Kommentare zum Thema

  • WerhatSchuld 04.10.2017, 05:18 Uhr

    Schuld ist u.a. die sog. Fallpauschale, Honorar-Ärzte, teure medizinische Geräte (Anschaffungskosten müssen in der Bilanz positiv in Erscheinung treten), frühzeitige Patientenentlassungen. Krankenhäuser, Altenheime sollten nicht dazu gezwungen sein, Profit zu erwirtschaften. So wird halt Personal gekürzt oder entlassen. Krankenpfleger die ihren Beruf zur Berufung machen, setzen sich großer Belastung aus... Immer mehr Überstunden, 3-Schicht-Betrieb, immer mehr Bürokratie, immer weniger Personal, immer mehr Verantwortung. Ohne Änderung des Profitsystems werden sich Auszubildende gegen ihre Berufung entscheiden. _____ An die Radaktion. Mit " Alexander Jorde" in Kontakt bleiben. Seine Bitte: "Frau Kanzlerin folgen Sie mir einen Tag als Schatten!!!" Das könnte auch Herr Gröhe aus Sicht der Humanität gegenüber Herrn Alexander Jorde übernehmen.

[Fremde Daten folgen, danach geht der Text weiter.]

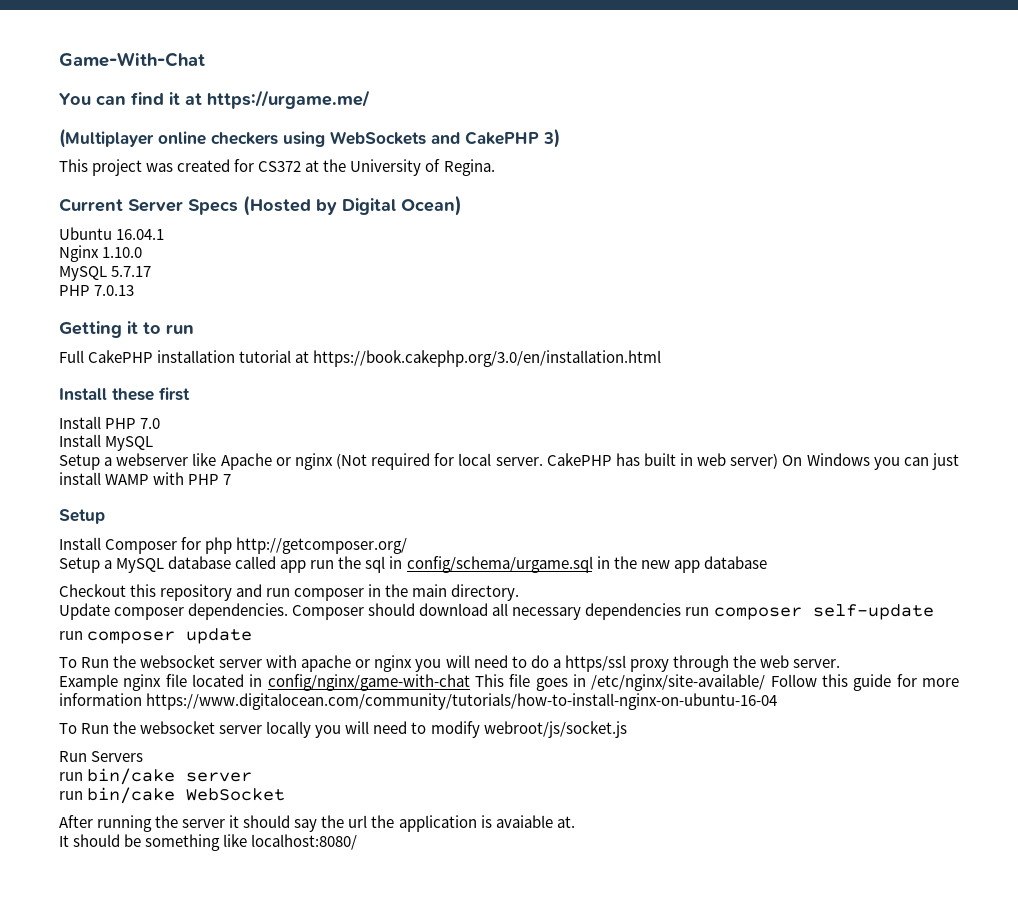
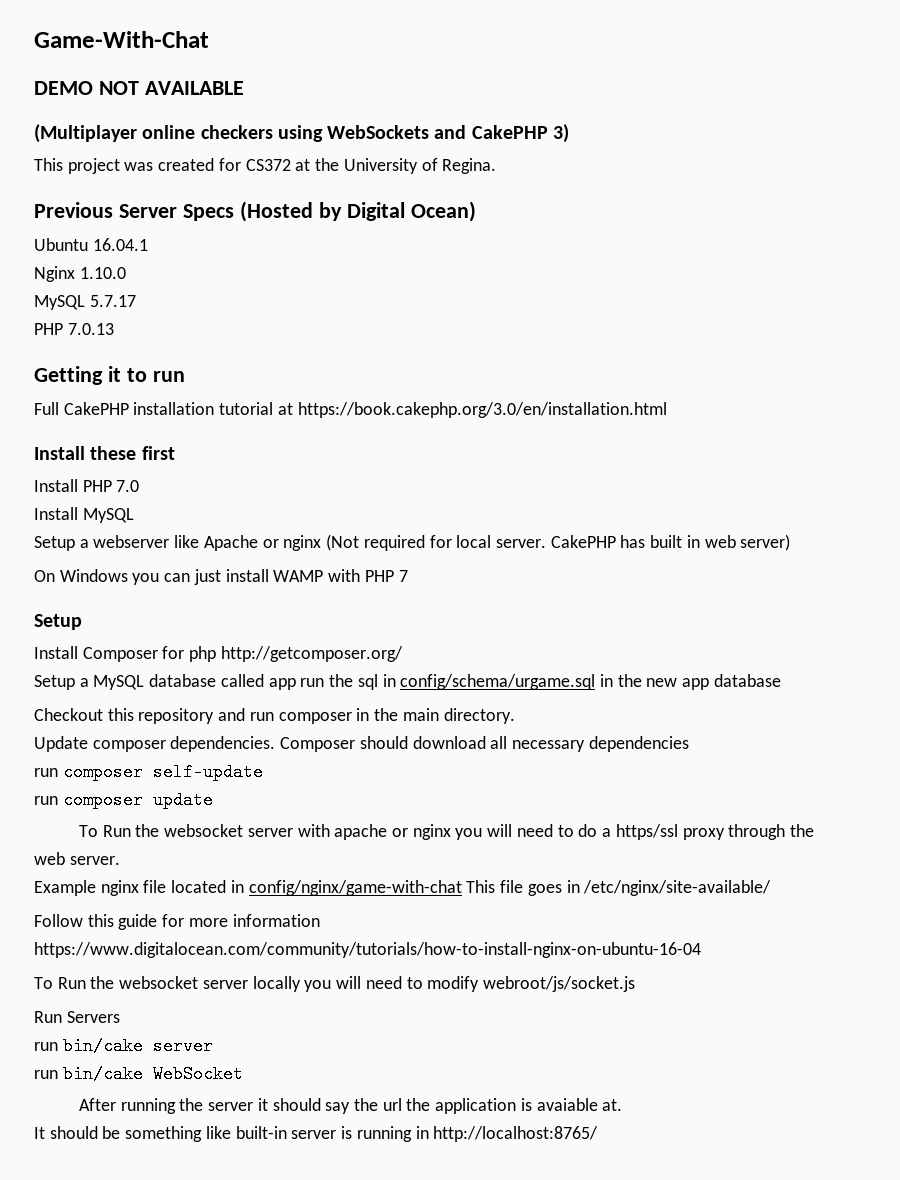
[59,90,370,109] You can find it at https://urgame.me/ -> [34,81,244,95] DEMO NOT AVAILABLE
[59,198,123,212] Current -> [34,202,113,218] Previous
(779, 461) none -> (791, 542) //
(682, 611) none -> (689, 744) //
(766, 682) none -> (772, 888) //
[251,834,358,850] localhost:8080/ -> [235,1126,599,1142] built-in server is running in http://localhost:8765/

  • Anwalt der Alten 01.10.2017, 12:26 Uhr

    Ich glaube gar nicht, dass der Kanzlerin dieses Problem vorher noch unbekannt war. Das ist ja das miese, dass sie das einfach ignoriert. Viele dieser alten wehrlosen Menschen haben Deutschland durch Leistung Fleiß zum fruchtbaren Land gemacht, von dem traurigerweise nur ein Teil der Bevölkerung profitiert. Die verantwortlichen, die zu den Profiteuren gehören, sollten sich schämen, mit diesen pflegebedürftigen Menschen so unwürdig umzugehen.

  • Hannes T. 23.09.2017, 16:56 Uhr

    Schade, dass Sie für die Zuschauer nicht für mehr Transparenz über die Gründe für viele Defizite im deutschen Gesundeheitswesen sorgen! Deutschland hat nach wie vor die höchste Bettenzahl je Einwohner und eine der höchsten Krankenhausfallquoten der westliche Industrienationen. Eine Ursache ist unser föderales System. Die Bettenplanung endet an der Grenze des Bundeslandes. Für die Fallzahlen sorgen dann schon die Krankenhauscontroller! Die Kritik des Herrn Jorde ist absolut berechtigt und gilt nicht nur im Krankenhaus sondern auch in Pflegeheimen. Die Politiker sind einfach zu feige, für eine sinnvolle, länderübergreifende Versorgung in Krankenhäusern zu sorgen. Das würde auch heißen: Krankenhäuser zu schliessen oder weitere Wege zum Krankenhaus! Unsere Medizin ist nun mal in mehr auf dem Stand der 60er-Jahre - aber die Topmedizin lässt sich nun mal nicht in der letzten Ecke von Deutschland (Emsland oder Bay.Wald) bereit halten!!!